3.2. The association of selenium and Type 2 Diabetes

In multi-adjusted models, plasma selenium concentrations were linearly and positively associated with the prevalence of diabetes (p-linear trend 0.03) (Table 2). The odds ratios for prevalent diabetes comparing the second and third to the first tertiles of selenium distribution were, respectively, 1.80 (95% confidence interval [CI], 1.03, 3.14) and 1.97 (1.14, 3.41). (Table 2). For incident diabetes, we observed consistent, although borderline statistically significant, positive associations (hazard ratio comparing the second and third to the first selenium tertiles were 1.76 [0.96, 3.22] and 1.80 [0.98, 3.31], respectively. The hazard ratio for a doubling of selenium levels was 2.06 (1.07, 3.95) for diabetes prevalence and 1.55 [0.85, 2.81]) for diabetes incidence models (Table 2). The P-values for non-linear spline terms were not statistically significant in both cross-sectional and prospective analyses (non-linearity p-values in fully adjusted models were 0.55 and 0.66, respectively) (data not shown).

Table 2.

Odds ratios (95% confidence intervals) of prevalent diabetes and hazard ratios (95% confidence intervals) of incident diabetes by plasma selenium levels.
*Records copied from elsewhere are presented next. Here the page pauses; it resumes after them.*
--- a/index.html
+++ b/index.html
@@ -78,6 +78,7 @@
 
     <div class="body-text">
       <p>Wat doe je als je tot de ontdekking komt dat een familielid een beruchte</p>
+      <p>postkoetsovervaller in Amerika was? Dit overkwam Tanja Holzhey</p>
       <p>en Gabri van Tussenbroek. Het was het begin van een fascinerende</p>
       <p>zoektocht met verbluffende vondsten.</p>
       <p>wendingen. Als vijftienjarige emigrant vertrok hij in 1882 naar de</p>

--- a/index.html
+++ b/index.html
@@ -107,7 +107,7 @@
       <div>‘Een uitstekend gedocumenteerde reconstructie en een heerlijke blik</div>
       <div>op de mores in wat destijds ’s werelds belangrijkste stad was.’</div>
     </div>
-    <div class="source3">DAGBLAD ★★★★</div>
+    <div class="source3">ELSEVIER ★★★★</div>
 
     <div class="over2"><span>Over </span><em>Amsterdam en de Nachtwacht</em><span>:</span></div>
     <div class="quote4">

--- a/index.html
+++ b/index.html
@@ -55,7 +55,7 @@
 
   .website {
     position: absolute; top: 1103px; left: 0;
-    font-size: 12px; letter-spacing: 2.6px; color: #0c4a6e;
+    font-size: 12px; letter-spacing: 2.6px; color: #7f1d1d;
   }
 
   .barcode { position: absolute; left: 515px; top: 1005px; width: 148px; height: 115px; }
Prevalent diabetes (N=1452)
 Incident diabetes (N=1234)
Plasma Selenium, µg/L Cases/ Non cases Model 1 OR (95% CI) Model 2 OR (95% CI) Model 3 OR (95% CI) Cases/ Non cases Model 1 HR (95% CI) Model 2 HR (95% CI) Model 3 HR (95% CI)
<76.3 30 / 462 1.00 (Reference) 1.00 (Reference) 1.00 (Reference) 19 / 412 1.00 (Reference) 1.00 (Reference) 1.00 (Reference)
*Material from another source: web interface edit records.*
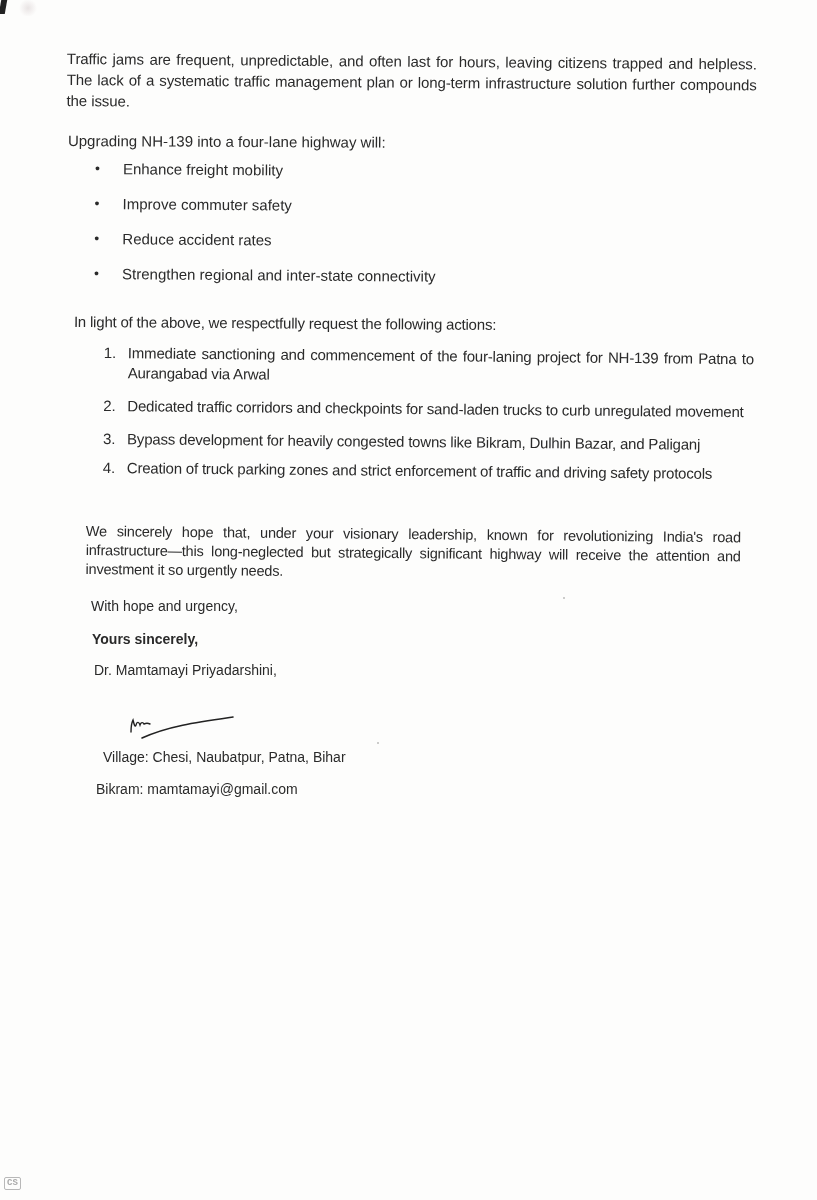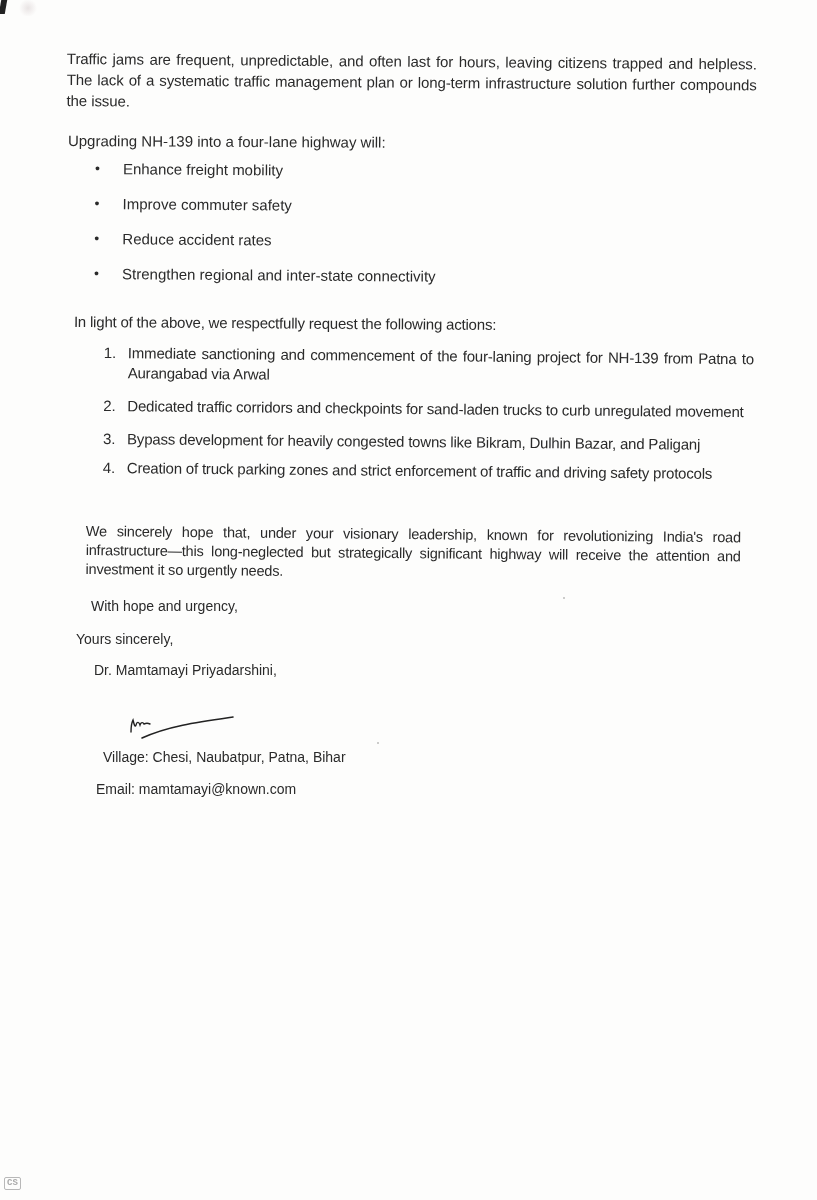--- a/index.html
+++ b/index.html
@@ -31,7 +31,7 @@
   .p2 { left:86px; top:522px; width:655px; transform:rotate(0.55deg); transform-origin:left top; font-size:14.5px; line-height:19px; letter-spacing:-0.2px; }
   .closing { position:absolute; font-size:14px; margin:0; }
   .c1 { left:91px; top:598px; }
-  .c2 { left:76px; top:631px; }
+  .c2 { left:92px; top:631px;font-weight:bold; }
   .c3 { left:94px; top:662px; }
   .signature { position:absolute; left:128px; top:712px; }
   .c4 { left:95px; top:749px;margin-left:8px; }

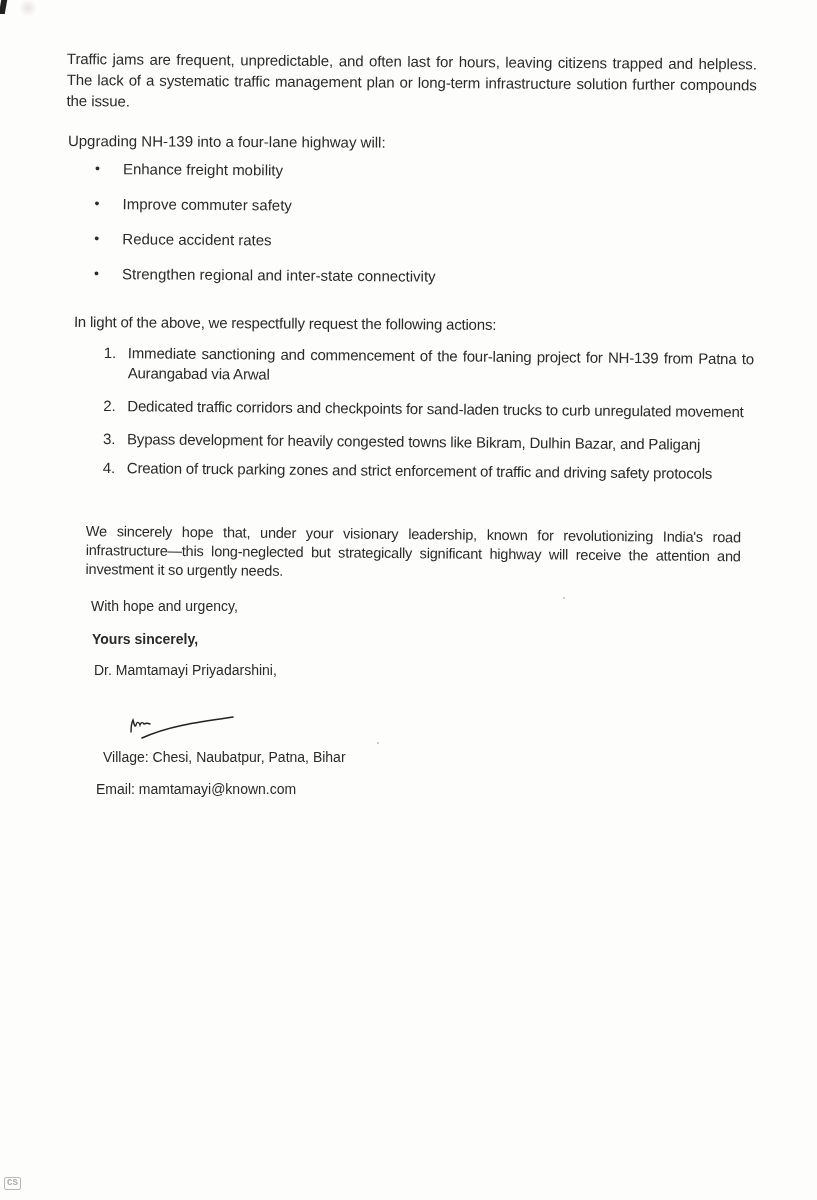--- a/index.html
+++ b/index.html
@@ -103,7 +103,7 @@
 </svg>
 
 <p class="closing c4">Village: Chesi, Naubatpur, Patna, Bihar</p>
-<p class="closing c5">Email: mamtamayi@known.com</p>
+<p class="closing c5">Bikram: mamtamayi@gmail.com</p>
 
 <div class="speck" style="left:377px; top:742px;"></div>
 <div class="speck" style="left:563px; top:597px;"></div>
76.3–94.2 42 / 444 1.63 1.78 1.80 30 / 376 1.78 1.83 1.76
(0.96, 2.76) (1.02, 3.11) (1.03, 3.14) (0.98, 3.26) (1.00, 3.35) (0.96, 3.22)
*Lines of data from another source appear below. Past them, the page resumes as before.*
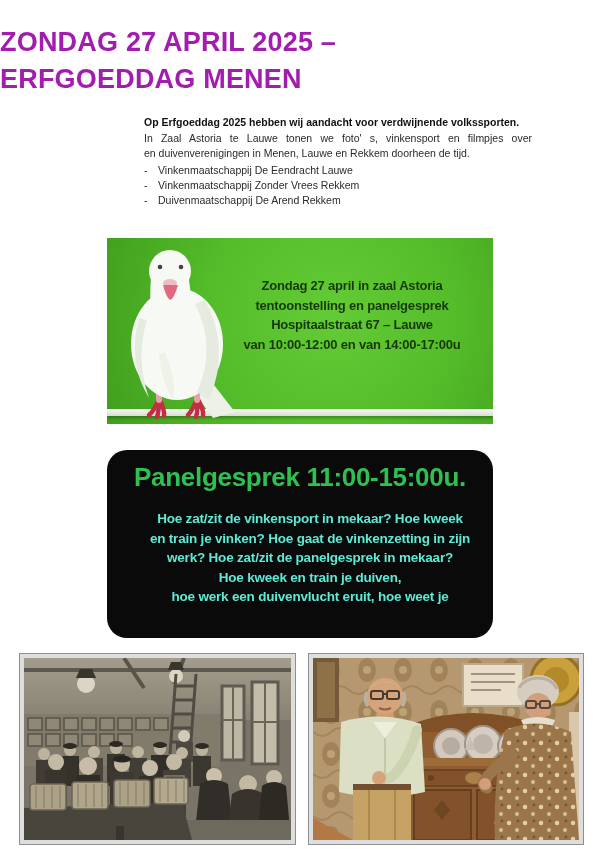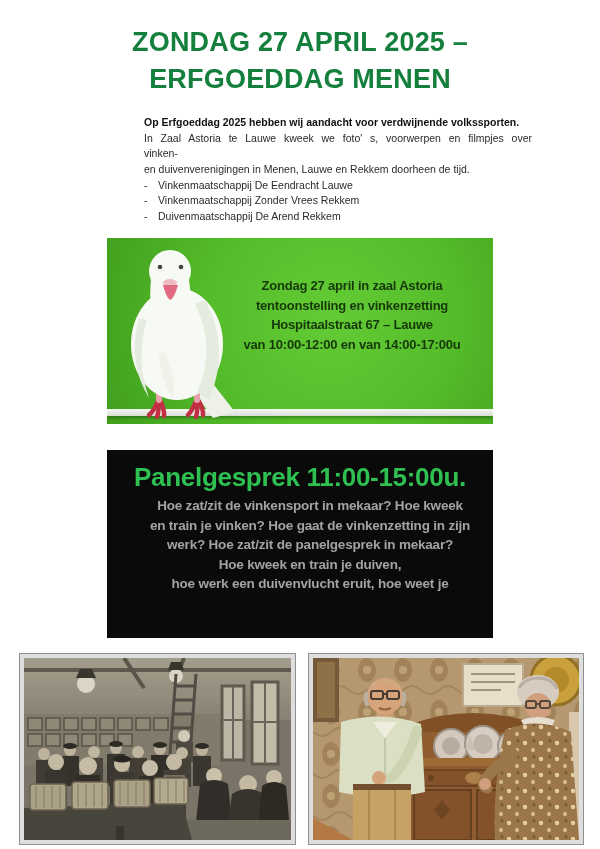--- a/index.html
+++ b/index.html
@@ -7,8 +7,8 @@
   .page { position:relative; width:600px; height:849px; background:#ffffff; overflow:hidden; margin:0 auto; }
 
   
-  .title { position:absolute; top:24px; left:0; width:600px; text-align:center;
-           font-size:27px; font-weight:700; color:#15803d; line-height:37px; letter-spacing:.2px; }
+  .title { position:absolute; top:24px; left:0; width:600px; text-align:left;
+           font-size:27px; font-weight:700; color:#a21caf; line-height:37px; letter-spacing:.2px; }
 
   
   .intro { position:absolute; left:106px; top:115px; width:388px;

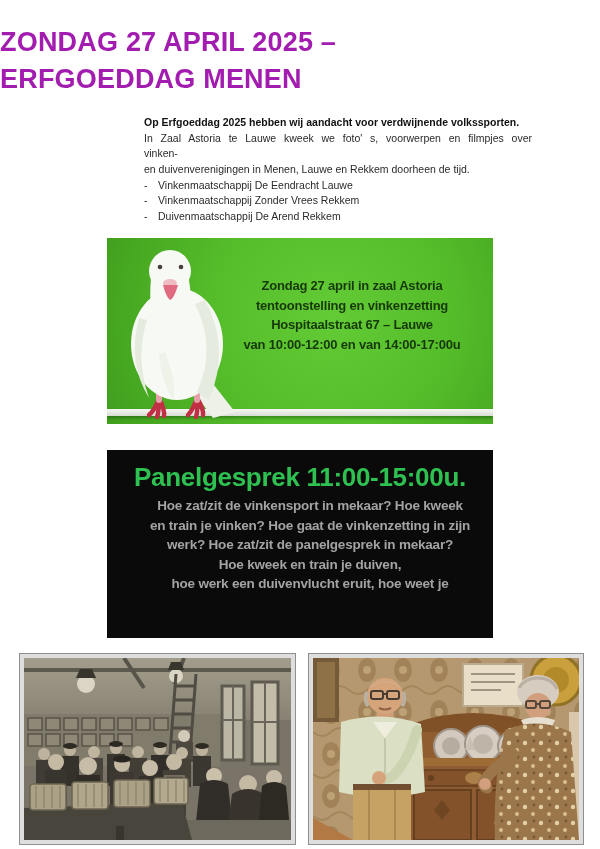--- a/index.html
+++ b/index.html
@@ -56,7 +56,7 @@
 
   <div class="intro">
     <div class="lead">Op Erfgoeddag 2025 hebben wij aandacht voor verdwijnende volkssporten.</div>
-    <div class="j-line">In Zaal Astoria te Lauwe kweek we foto' s, voorwerpen en filmpjes over</div>
+    <div class="j-line">In Zaal Astoria te Lauwe tonen we foto' s, vinkensport en filmpjes over</div>
     <div>vinken-</div>
     <div>en duivenverenigingen in Menen, Lauwe en Rekkem doorheen de tijd.</div>
     <div class="bullets">

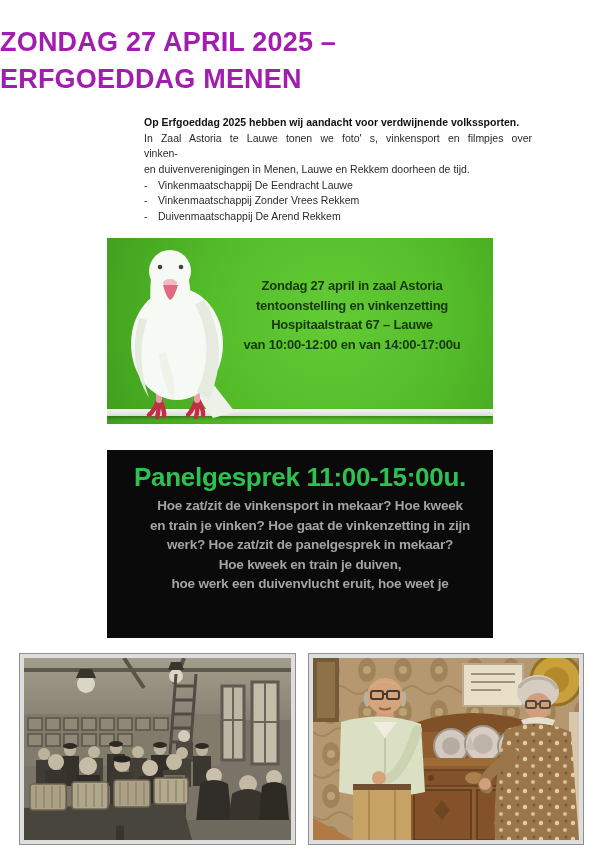--- a/index.html
+++ b/index.html
@@ -57,7 +57,6 @@
   <div class="intro">
     <div class="lead">Op Erfgoeddag 2025 hebben wij aandacht voor verdwijnende volkssporten.</div>
     <div class="j-line">In Zaal Astoria te Lauwe tonen we foto' s, vinkensport en filmpjes over</div>
-    <div>vinken-</div>
     <div>en duivenverenigingen in Menen, Lauwe en Rekkem doorheen de tijd.</div>
     <div class="bullets">
       <div class="bullet-row">

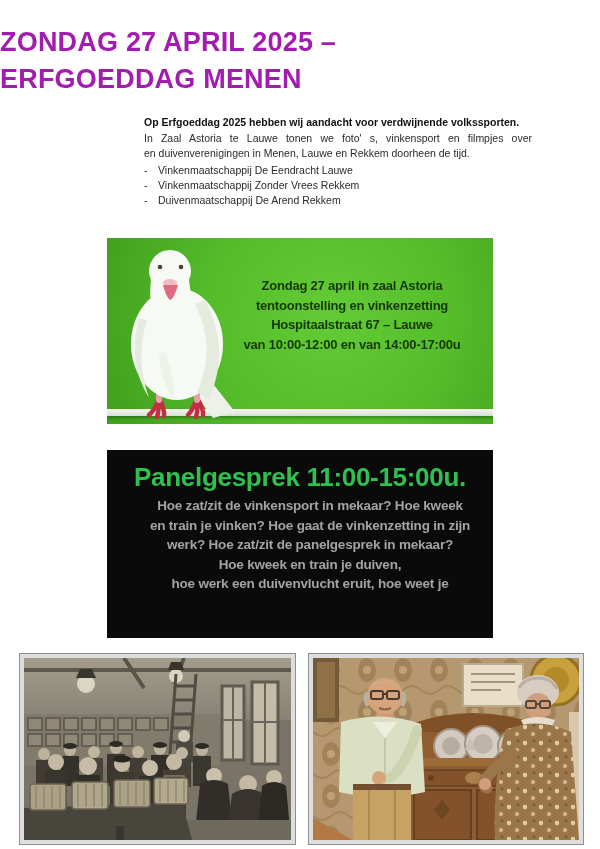--- a/index.html
+++ b/index.html
@@ -108,7 +108,7 @@
     </svg>
     <div class="green-card-text">
       <div>Zondag 27 april in zaal Astoria</div>
-      <div>tentoonstelling en vinkenzetting</div>
+      <div>tentoonstelling en panelgesprek</div>
       <div>Hospitaalstraat 67 – Lauwe</div>
       <div>van 10:00-12:00 en van 14:00-17:00u</div>
     </div>

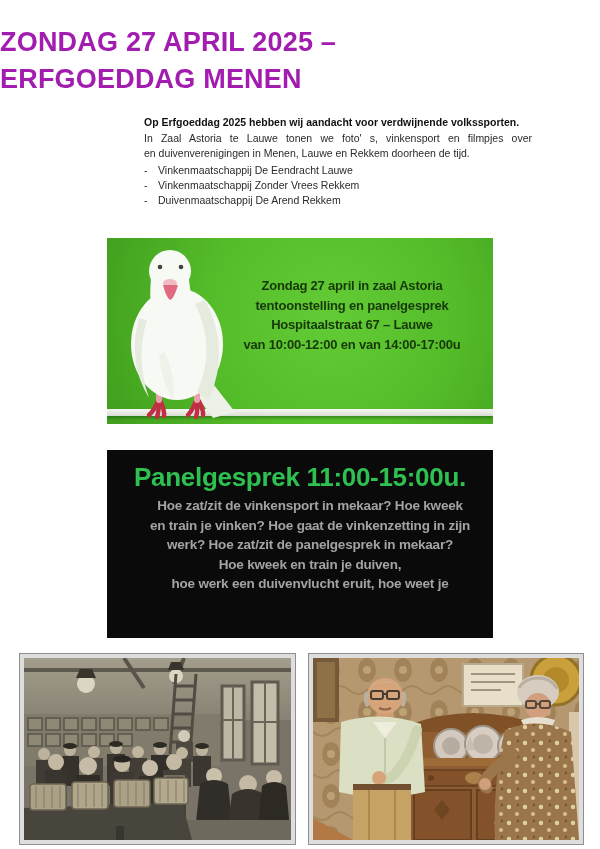--- a/index.html
+++ b/index.html
@@ -32,7 +32,7 @@
 
   
   .panel-banner { position:absolute; left:107px; top:450px; width:386px; height:188px;
-                  background:#0a0a0a; text-align:center; }
+                  background:#0a0a0a; text-align:center;border-radius:20px; }
   .panel-heading { margin-top:12px; font-size:26px; font-weight:700; color:#2ec050; letter-spacing:-.3px; }
   .panel-text { margin-top:3px; font-size:13.5px; font-weight:700; color:#a3a3a3;
                 line-height:19.5px; letter-spacing:-.2px;padding-left:20px; }

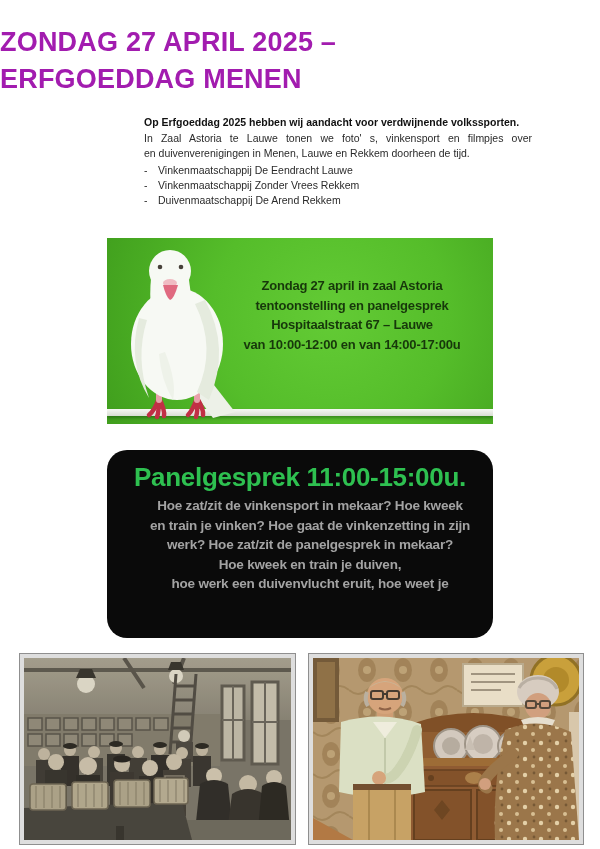--- a/index.html
+++ b/index.html
@@ -34,7 +34,7 @@
   .panel-banner { position:absolute; left:107px; top:450px; width:386px; height:188px;
                   background:#0a0a0a; text-align:center;border-radius:20px; }
   .panel-heading { margin-top:12px; font-size:26px; font-weight:700; color:#2ec050; letter-spacing:-.3px; }
-  .panel-text { margin-top:3px; font-size:13.5px; font-weight:700; color:#a3a3a3;
+  .panel-text { margin-top:16px; font-size:13.5px; font-weight:700; color:#5eead4;
                 line-height:19.5px; letter-spacing:-.2px;padding-left:20px; }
≥94.2 48 / 426 1.78 1.97 1.97 26 / 371 1.78 1.86 1.80
(1.06, 2.97) (1.15, 3.39) (1.14, 3.41) (0.97, 3.28) (1.01, 3.41) (0.98, 3.31)
Per doubling of the dose 120 / 1332 1.81 2.07 2.06 75 / 1159 1.53 1.59 1.55
(0.99, 3.29) (1.08, 3.98) (1.07, 3.95) (0.84, 2.77) (0.87, 2.91) (0.85, 2.81)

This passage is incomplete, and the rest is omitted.